Design two systems. You can assume a large-scale production environment; focus on clear APIs, data models, scaling, reliability, and trade-offs.
Part A) Design an asynchronous Job/Task system (service-oriented)
Design a service that lets clients submit background jobs and later query results.
Requirements
-
Clients can create jobs and poll/subscribe for status.
-
Jobs move through well-defined states (e.g., pending/running/succeeded/failed/canceled).
-
Support retries with exponential backoff.
-
Ensure idempotency (no duplicate execution for the same logical request).
-
Choose storage (RDBMS vs NoSQL) and justify.
Discuss explicitly
-
API design and state transitions
-
Worker model / scheduling
-
Retry + backoff, dead-letter handling
-
Idempotency strategy
-
Observability (metrics/logging/tracing)
Part B) Design a high-throughput cache system (Redis-like / in-memory layer)

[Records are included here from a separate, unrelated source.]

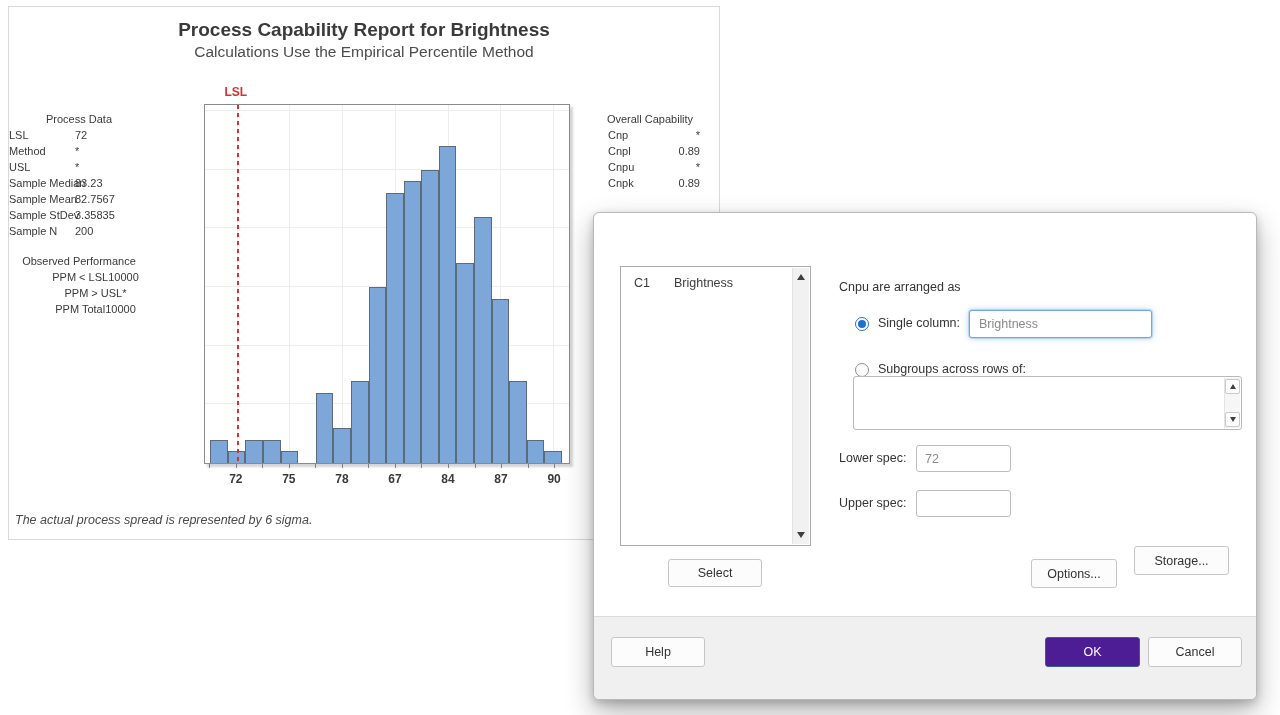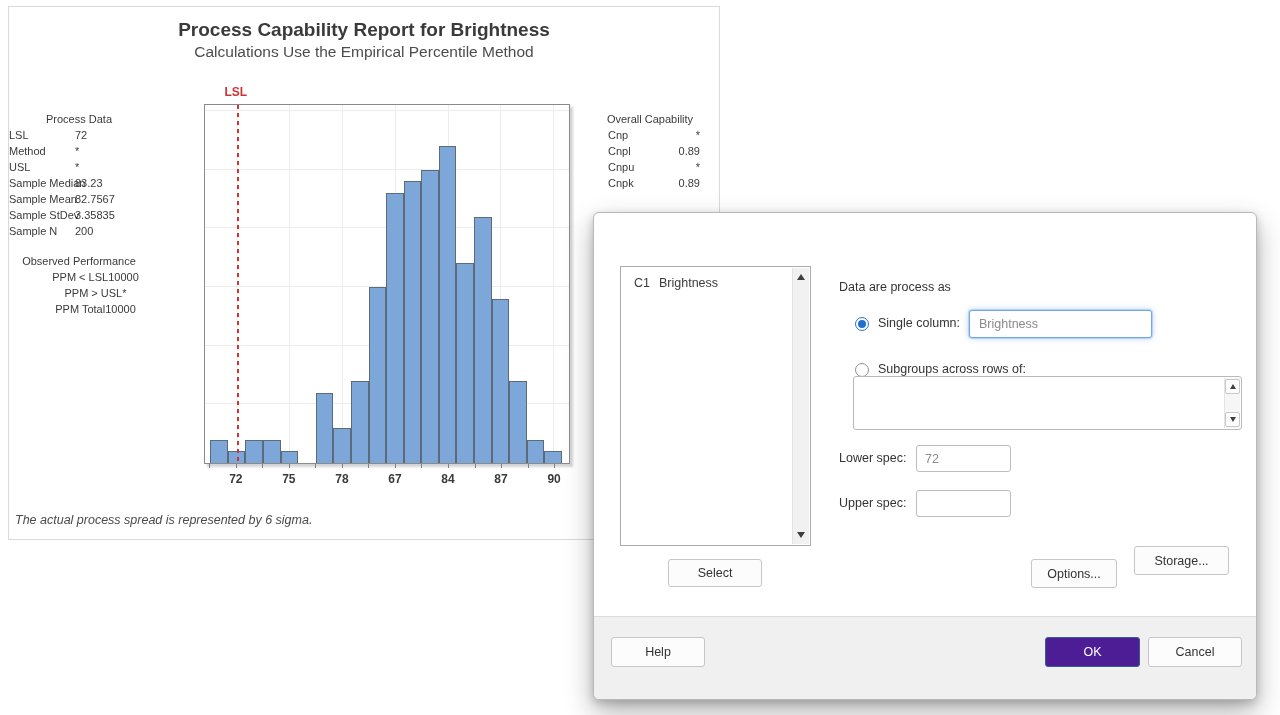--- a/index.html
+++ b/index.html
@@ -48,7 +48,7 @@
   #lbox{left:26px;top:53px;width:189px;height:278px;border:1px solid #ababab;background:#fff}
   #lbitems{padding-top:9px}
   .lb-item{padding:0 0 3px 13px;font-size:12.5px;color:#3c3c3c;white-space:nowrap}
-  .lb-item .cid{margin-right:9px}
+  .lb-item .cid{margin-right:24px}
   #lbox .sb{position:absolute;top:1px;right:1px;bottom:1px;width:16px;background:#f1f1f1;border-left:1px solid #e2e2e2}
   .tri{width:0;height:0;position:absolute}
   .tri.up{border-left:4px solid transparent;border-right:4px solid transparent;border-bottom:6px solid #3f3f3f;left:4px;top:6px}

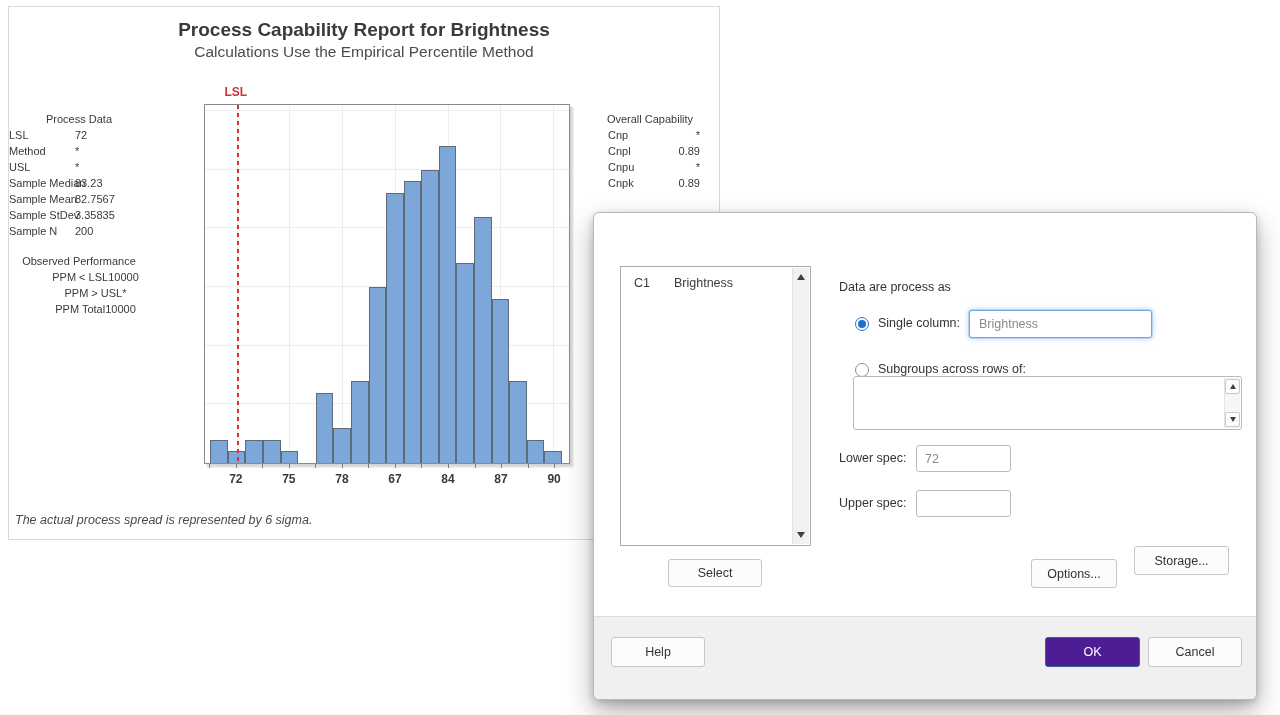--- a/index.html
+++ b/index.html
@@ -254,7 +254,7 @@
   </div>
   <div id="selectbtn" class="btn">Select</div>
 
-  <div id="lbl-arranged" class="abs dlabel">Data are process as</div>
+  <div id="lbl-arranged" class="abs dlabel">Cnpu are arranged as</div>
 
   <div id="radio1" class="abs radio on">
       <div class="dot"></div>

Design a caching layer in front of a database to reduce latency and increase throughput.
Requirements
-
Very high QPS, low latency reads, concurrent reads/writes.
-
Cache key design, eviction (LRU/LFU/TTL).
-
Multi-node scaling and sharding.
-
Cache consistency and invalidation strategy; explain trade-offs vs DB consistency.
-
Handle hot keys.
-
High availability and performance under failures.
Discuss explicitly
-
Consistency model and write/read paths
-
Invalidation strategies and failure modes
-
Sharding/replication and rebalancing
-
Hot key mitigation and rate limiting
-
Capacity planning and SLOs